## [WORK TASK]
Below this line are records; transcribe exactly the lines between the one holding "border-bottom: 1px solid" and the one holding "flex-direction: column ->", inclusive, and omit the pictures.

## [ENTRIES SHOWN]
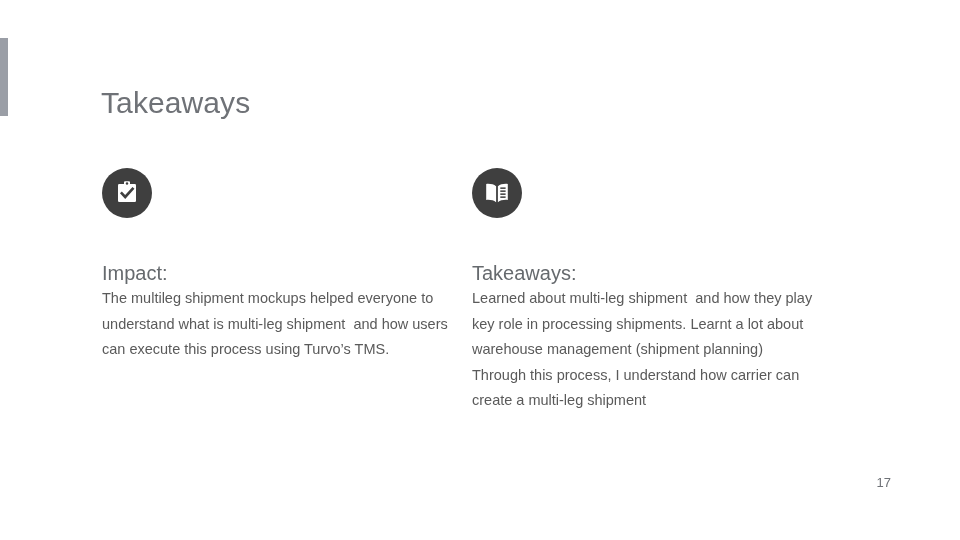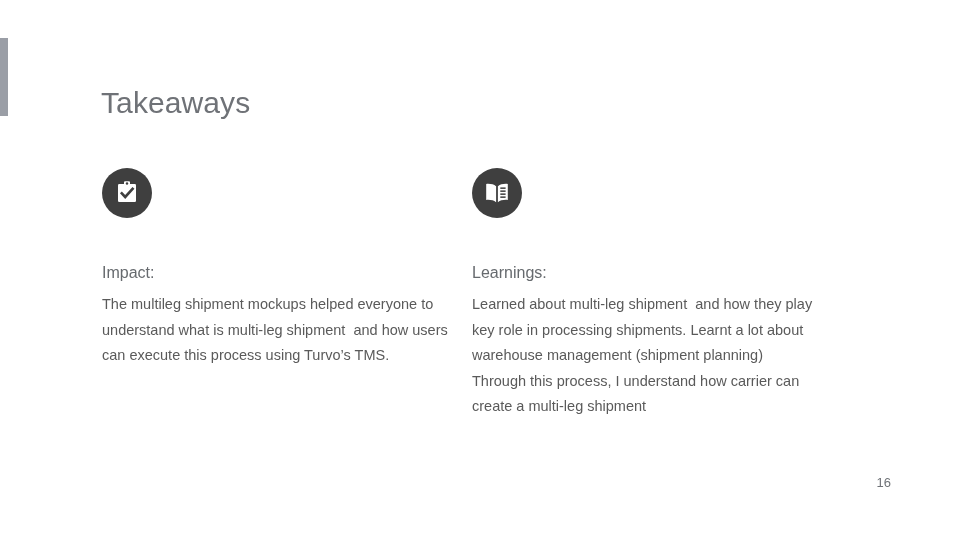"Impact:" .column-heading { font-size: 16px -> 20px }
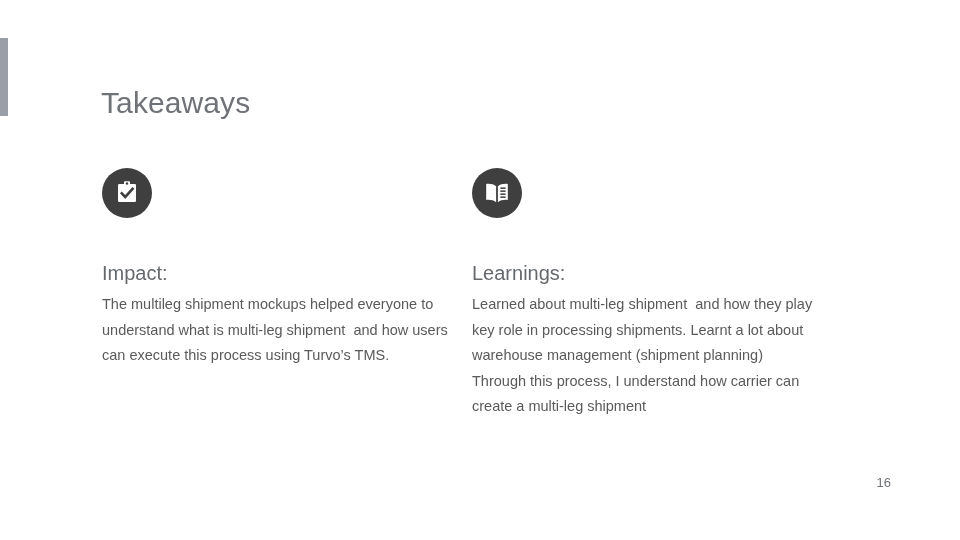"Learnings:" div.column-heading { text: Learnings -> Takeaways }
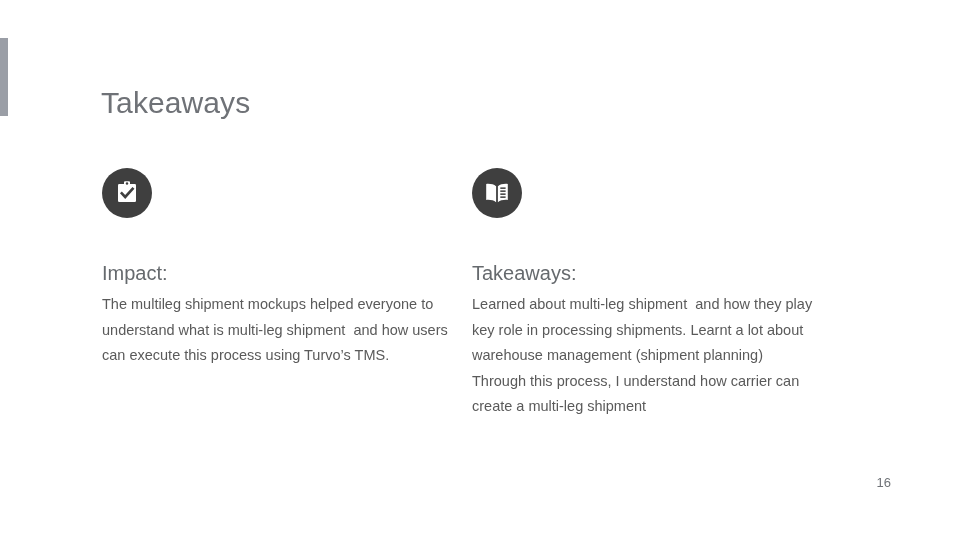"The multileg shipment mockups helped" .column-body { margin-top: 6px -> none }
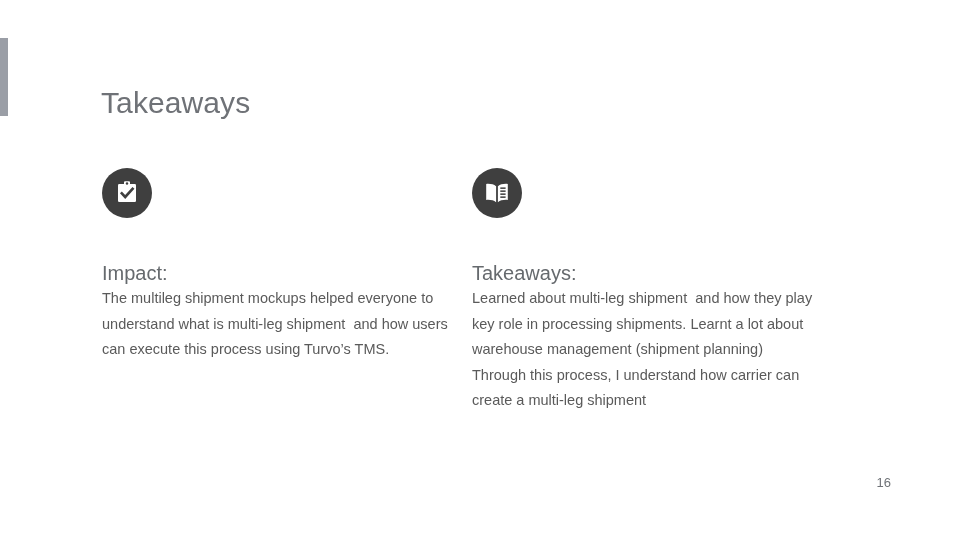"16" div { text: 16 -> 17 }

...

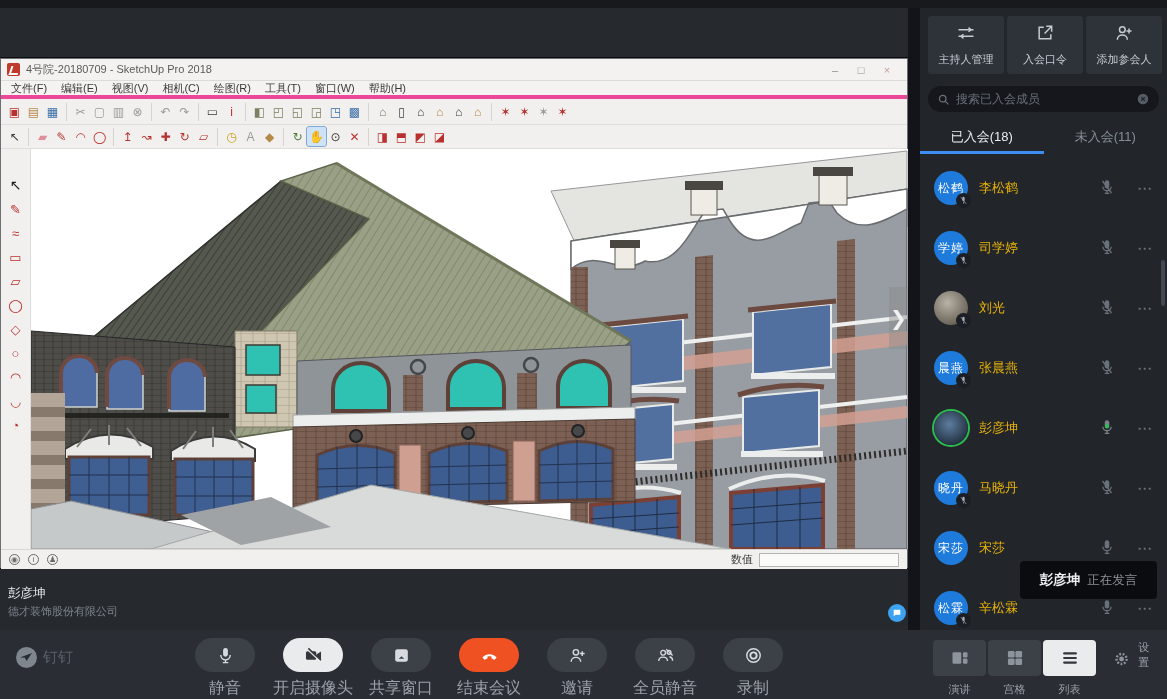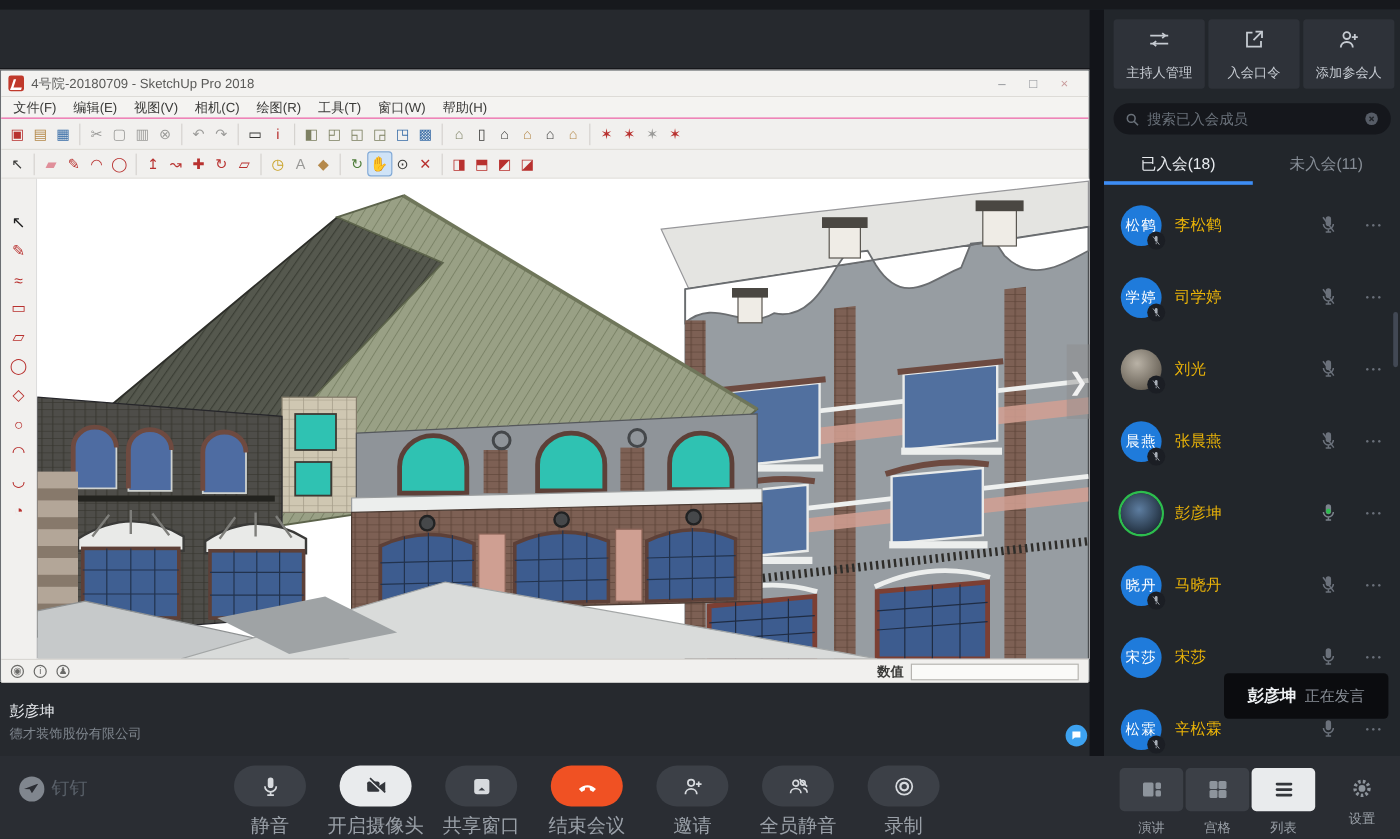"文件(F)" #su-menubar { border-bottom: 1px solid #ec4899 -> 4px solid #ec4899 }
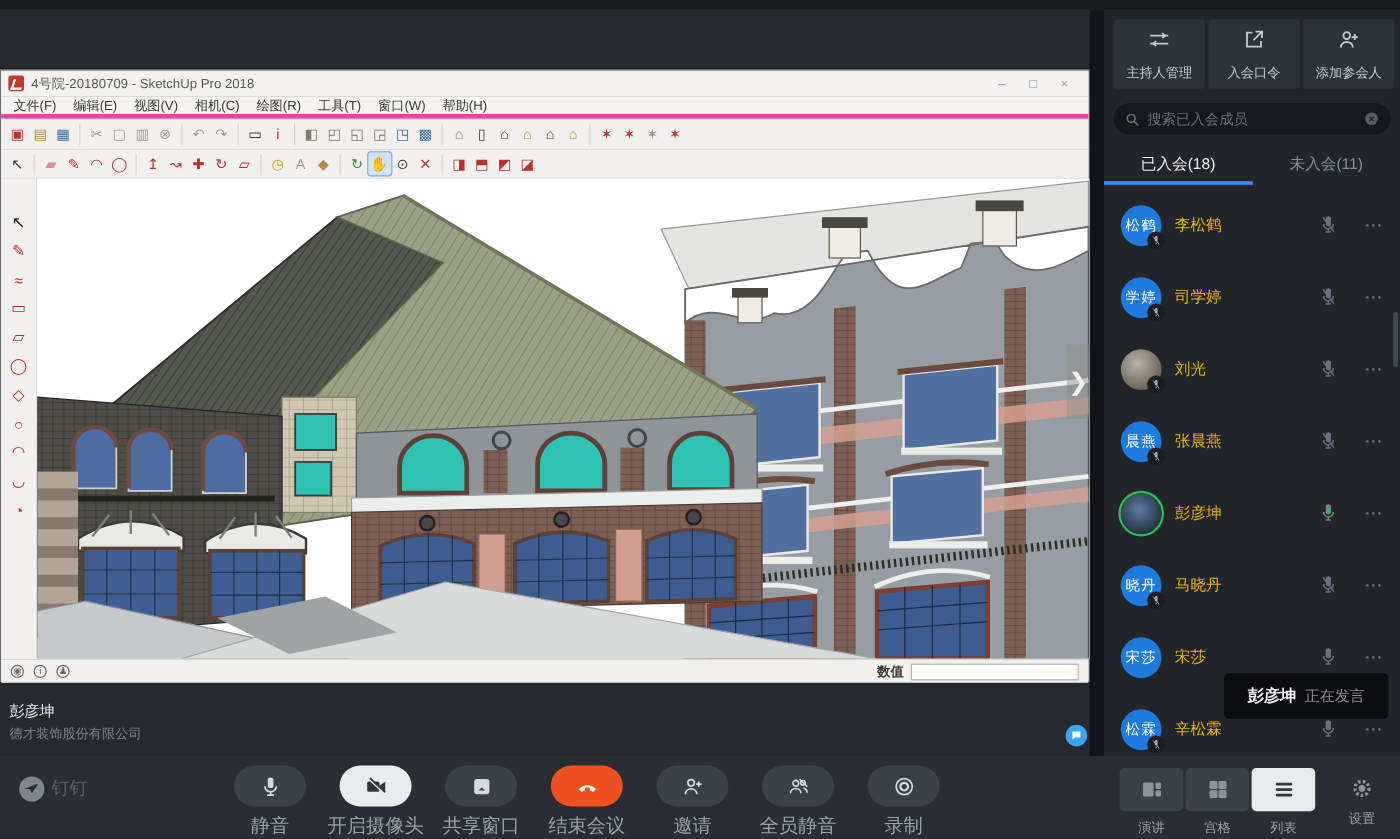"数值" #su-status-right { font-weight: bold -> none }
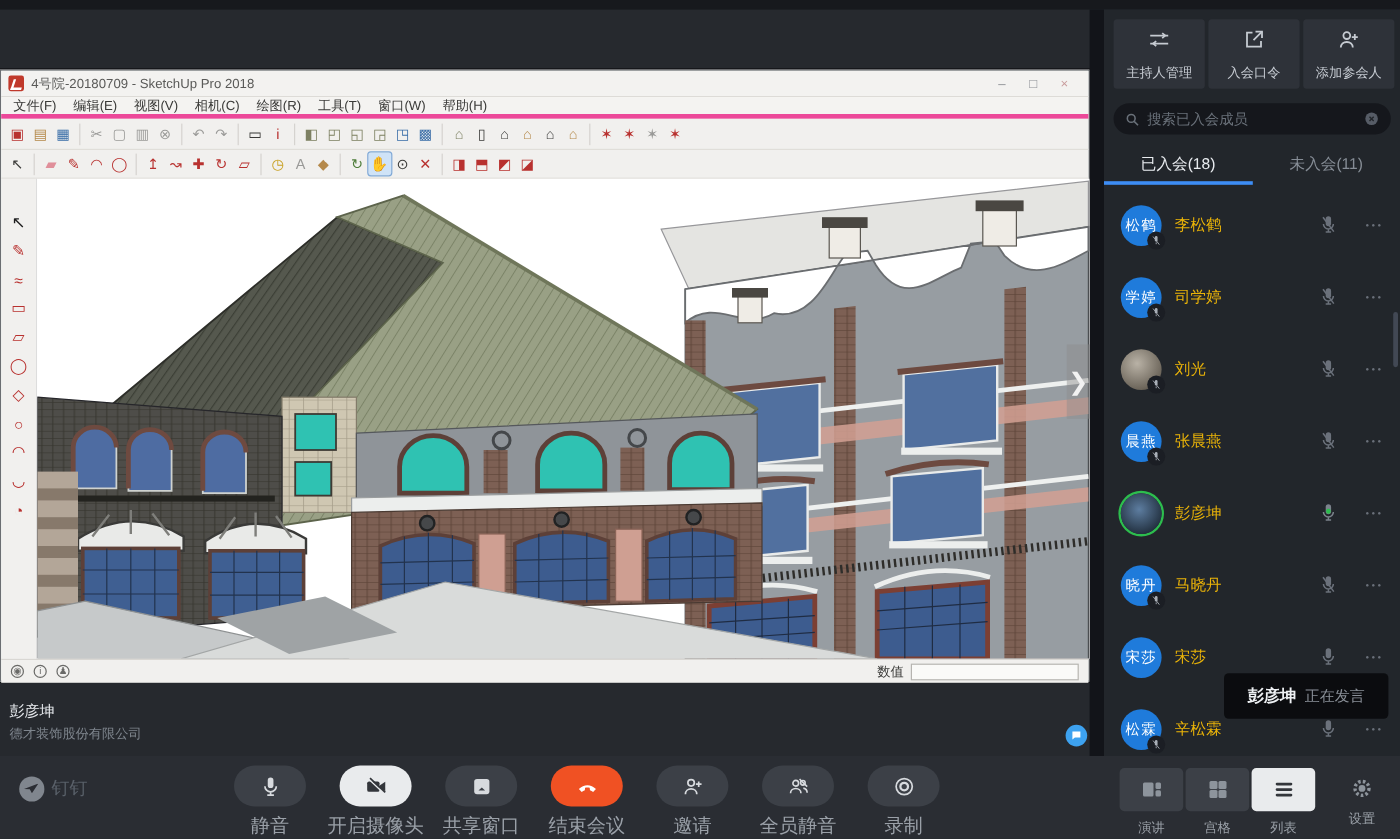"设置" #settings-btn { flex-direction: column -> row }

## [SOLVED PROBLEM]
"文件(F)" #su-menubar { border-bottom: 1px solid #ec4899 -> 4px solid #ec4899 }
"数值" #su-status-right { font-weight: bold -> none }
"设置" #settings-btn { flex-direction: column -> row }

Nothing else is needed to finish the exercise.